Au niveau de la ville, chaque réalisation est une nouvelle opération qui invite à recommencer toutes les phases à la nouvelle échelle considérée. Cette remarque introduit à la notion d’échelles indicatives de référence, et de subsidiarité active * entre ces échelles de référence (une illustration complète et pédagogique est proposée au chapitre 13.I, p.400-401, notamment figure 13-12 pour la région « Entre Vosges et Ardennes » aux échelles indicatives des 32 000 km2, 2 000 km2 et 125 km2). Le passage d’échelle se fait ici entre la ville (échelle indicative des 780 ha -env.8 km2, rayon de 1,6 km-) et le quartier (échelle indicative de 50 ha (rayon de 400 m) voire 3 ha (rayon de 100 m) et 2 000 m2 (rayon de 25 m pour un bâtiment précis). Chaque échelle génère un nouveau processus, articulé sur le processus général, et à l’échelle supérieure. La vie professionnelle ordinaire n’échappe pas à cette règle de subsidiarité de fait. C’est pourquoi chacune des réalisations est décrite selon les quatre phases du schéma de questionnement de base. L’entraînement à ainsi décrire les opérations est un entraînement à rédiger des fiches d’expérience, à les rendre transmissibles, à les mutualiser. L’enjeu est la capitalisation de l’expérience au sein des réseaux professionnels.

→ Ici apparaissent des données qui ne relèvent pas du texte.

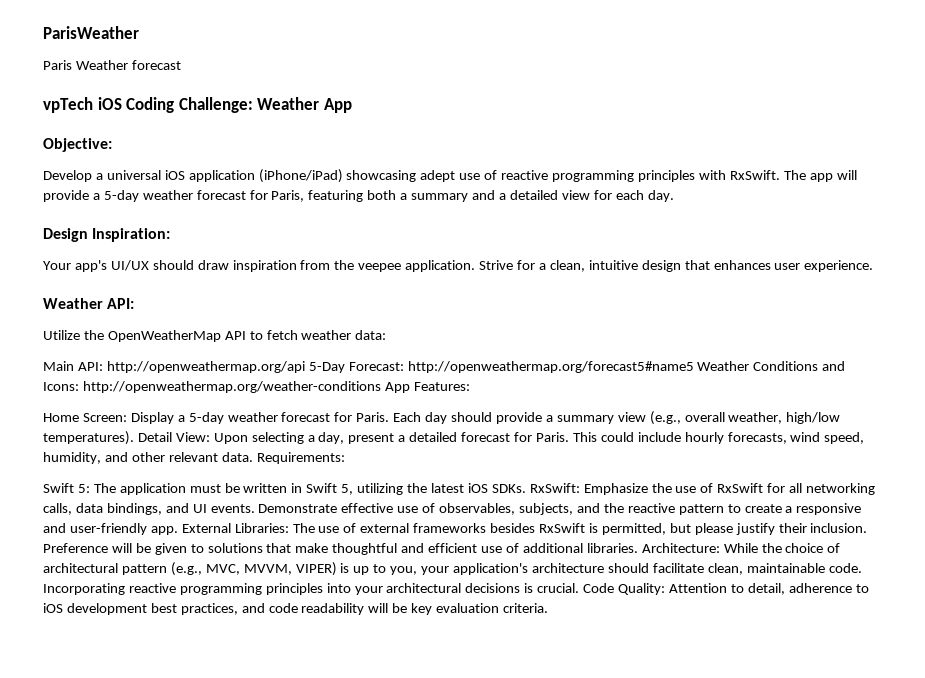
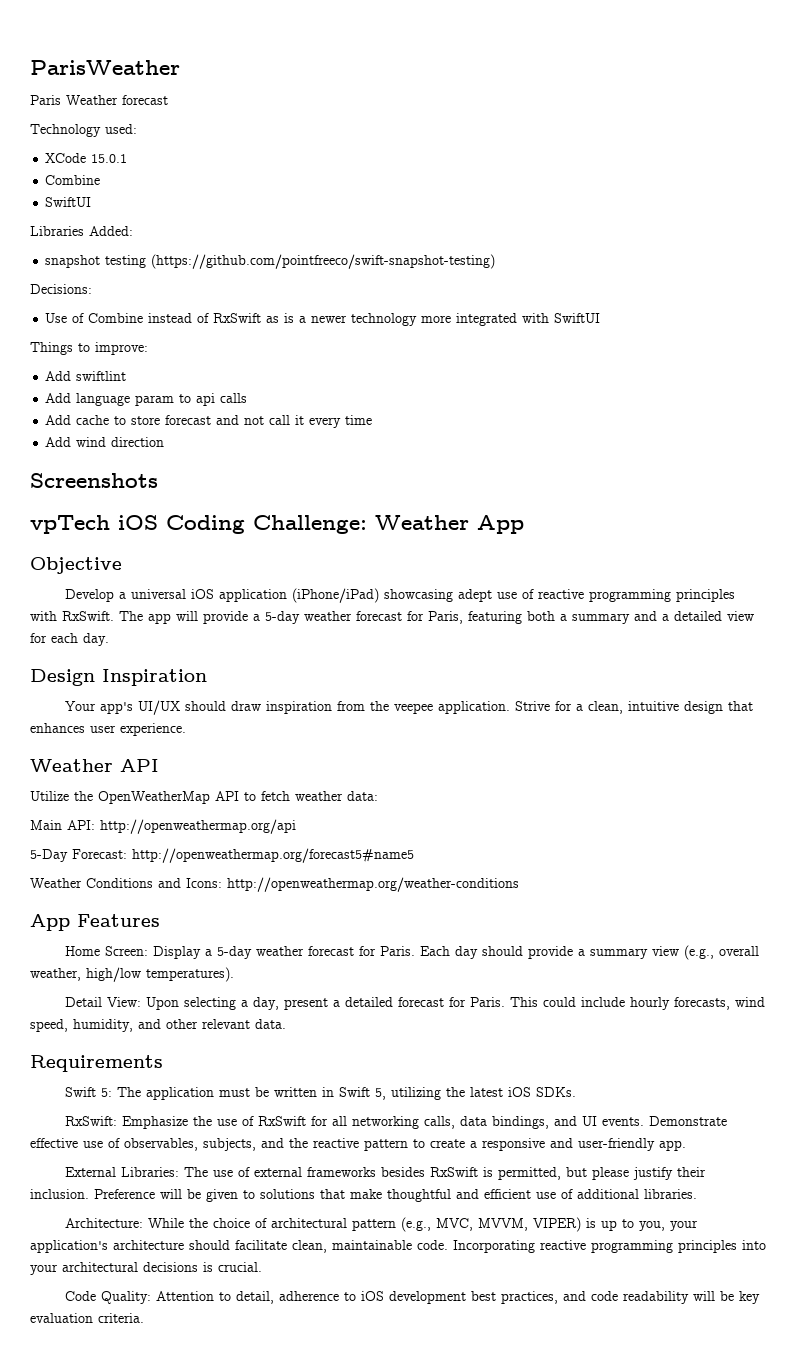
+ Technology used:
+ XCode 15.0.1
+ Combine
+ SwiftUI
+ Libraries Added:
+ snapshot testing (https://github.com/pointfreeco/swift-snapshot-testing)
+ Decisions:
+ Use of Combine instead of RxSwift as is a newer technology more integrated with SwiftUI
+ Things to improve:
+ Add swiftlint
+ Add language param to api calls
+ Add cache to store forecast and not call it every time
+ Add wind direction
+ Screenshots
- Objective:
+ Objective
- Design Inspiration:
+ Design Inspiration
- Weather API:
+ Weather API
- Main API: http://openweathermap.org/api 5-Day Forecast: http://openweathermap.org/forecast5#name5 Weather Conditions and Icons: http://openweathermap.org/weather-conditions App Features:
+ Main API: http://openweathermap.org/api
+ 5-Day Forecast: http://openweathermap.org/forecast5#name5
+ Weather Conditions and Icons: http://openweathermap.org/weather-conditions
+ App Features
- Each day should provide a summary view (e.g., overall weather, high/low temperatures). Detail View: Upon selecting a day, present a detailed forecast for Paris.
+ Each day should provide a summary view (e.g., overall weather, high/low temperatures).
+ Detail View: Upon selecting a day, present a detailed forecast for Paris.
- This could include hourly forecasts, wind speed, humidity, and other relevant data. Requirements:
+ This could include hourly forecasts, wind speed, humidity, and other relevant data.
+ Requirements
- Swift 5: The application must be written in Swift 5, utilizing the latest iOS SDKs. RxSwift: Emphasize the use of RxSwift for all networking calls, data bindings, and UI events.
+ Swift 5: The application must be written in Swift 5, utilizing the latest iOS SDKs.
+ RxSwift: Emphasize the use of RxSwift for all networking calls, data bindings, and UI events.
- Demonstrate effective use of observables, subjects, and the reactive pattern to create a responsive and user-friendly app. External Libraries: The use of external frameworks besides RxSwift is permitted, but please justify their inclusion.
+ Demonstrate effective use of observables, subjects, and the reactive pattern to create a responsive and user-friendly app.
+ External Libraries: The use of external frameworks besides RxSwift is permitted, but please justify their inclusion.
- Preference will be given to solutions that make thoughtful and efficient use of additional libraries. Architecture: While the choice of architectural pattern (e.g., MVC, MVVM, VIPER) is up to you, your application's architecture should facilitate clean, maintainable code.
+ Preference will be given to solutions that make thoughtful and efficient use of additional libraries.
+ Architecture: While the choice of architectural pattern (e.g., MVC, MVVM, VIPER) is up to you, your application's architecture should facilitate clean, maintainable code.
- Incorporating reactive programming principles into your architectural decisions is crucial. Code Quality: Attention to detail, adherence to iOS development best practices, and code readability will be key evaluation criteria.
+ Incorporating reactive programming principles into your architectural decisions is crucial.
+ Code Quality: Attention to detail, adherence to iOS development best practices, and code readability will be key evaluation criteria.

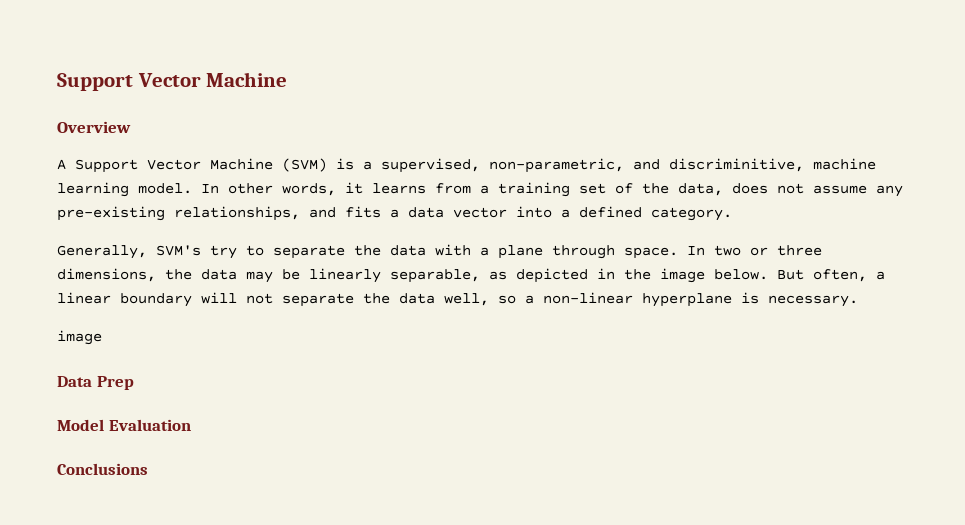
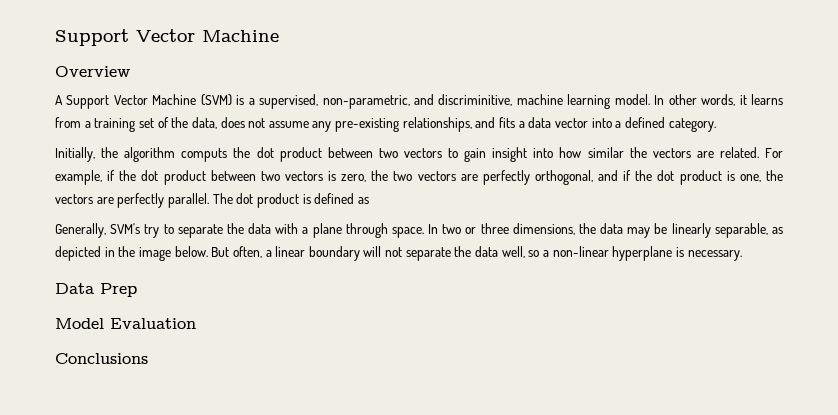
+ Initially, the algorithm computs the dot product between two vectors to gain insight into how similar the vectors are related. For example, if the dot product between two vectors is zero, the two vectors are perfectly orthogonal, and if the dot product is one, the vectors are perfectly parallel. The dot product is defined as
  But often, a linear boundary will not separate the data well, so a non-linear hyperplane is necessary.
- image

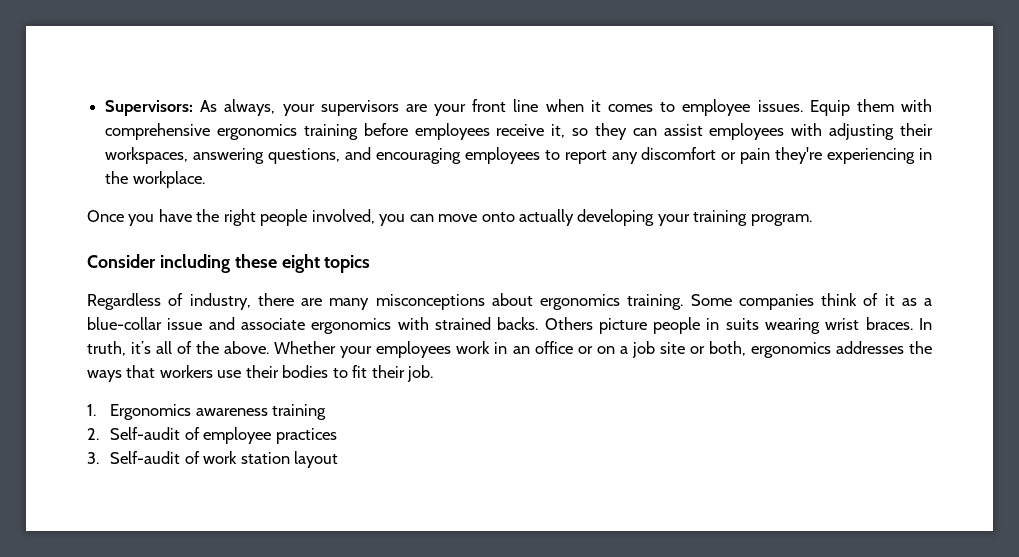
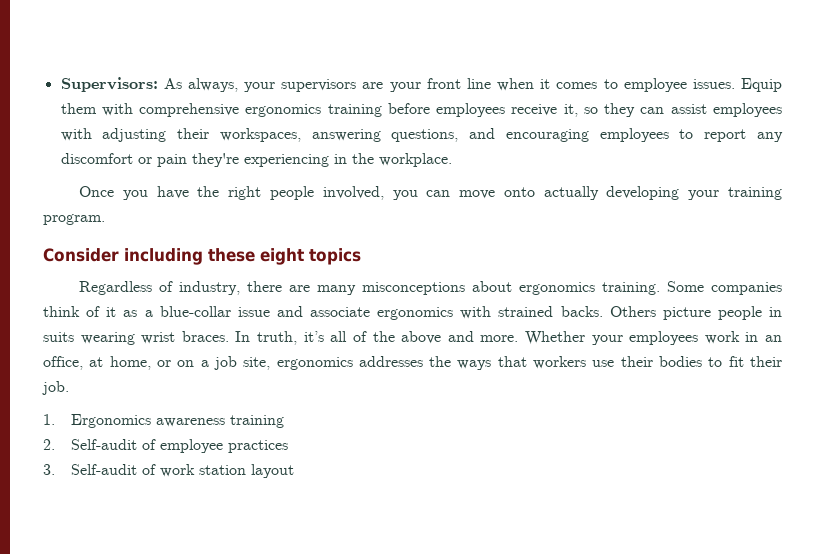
- In truth, it’s all of the above.
+ In truth, it’s all of the above and more.
- Whether your employees work in an office or on a job site or both, ergonomics addresses the ways that workers use their bodies to fit their job.
+ Whether your employees work in an office, at home, or on a job site, ergonomics addresses the ways that workers use their bodies to fit their job.

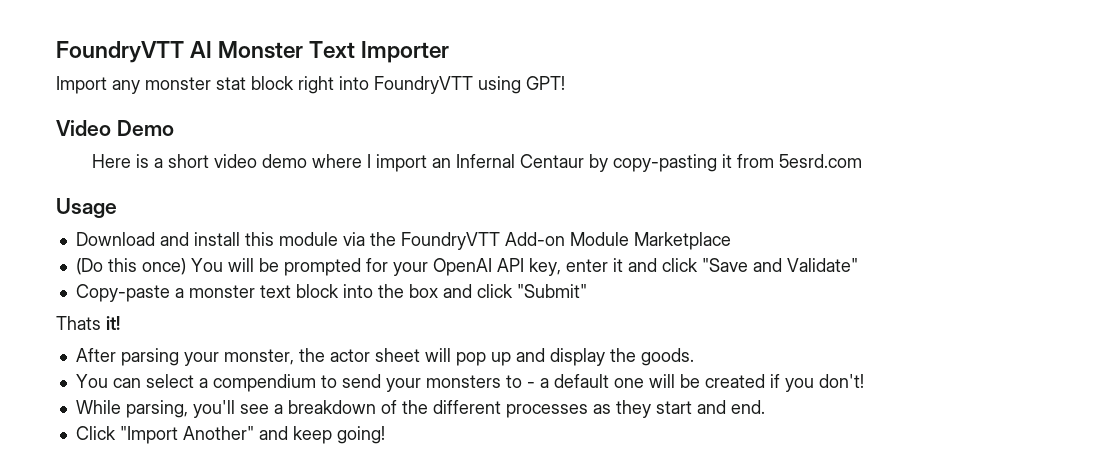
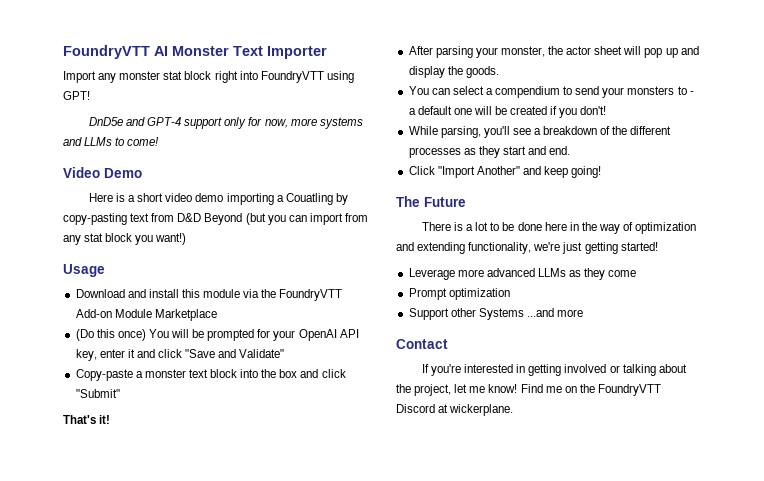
+ DnD5e and GPT-4 support only for now, more systems and LLMs to come!
- Here is a short video demo where I import an Infernal Centaur by copy-pasting it from 5esrd.com
+ Here is a short video demo importing a Couatling by copy-pasting text from D&D Beyond (but you can import from any stat block you want!)
- Thats it!
+ That's it!
+ The Future
+ There is a lot to be done here in the way of optimization and extending functionality, we're just getting started!
+ Leverage more advanced LLMs as they come
+ Prompt optimization
+ Support other Systems ...and more
+ Contact
+ If you're interested in getting involved or talking about the project, let me know! Find me on the FoundryVTT Discord at wickerplane.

Les réalisations présentées concernent toutes Lunéville et sont en liaison avec la presentation qui vient d’être faite de cette cité : le Centre de Métrologie Lorraine, l’aménagement du quartier de La Barollière, le château d’eau, CAP 54 et la reconquête d’un espace commercial abandonné, enfin de l’aménagement du centre-ville. 〈124〉

4.C.1. Le Centre de Métrologie Lorraine : une prouesse technique et financière pour l’IUT de métrologie.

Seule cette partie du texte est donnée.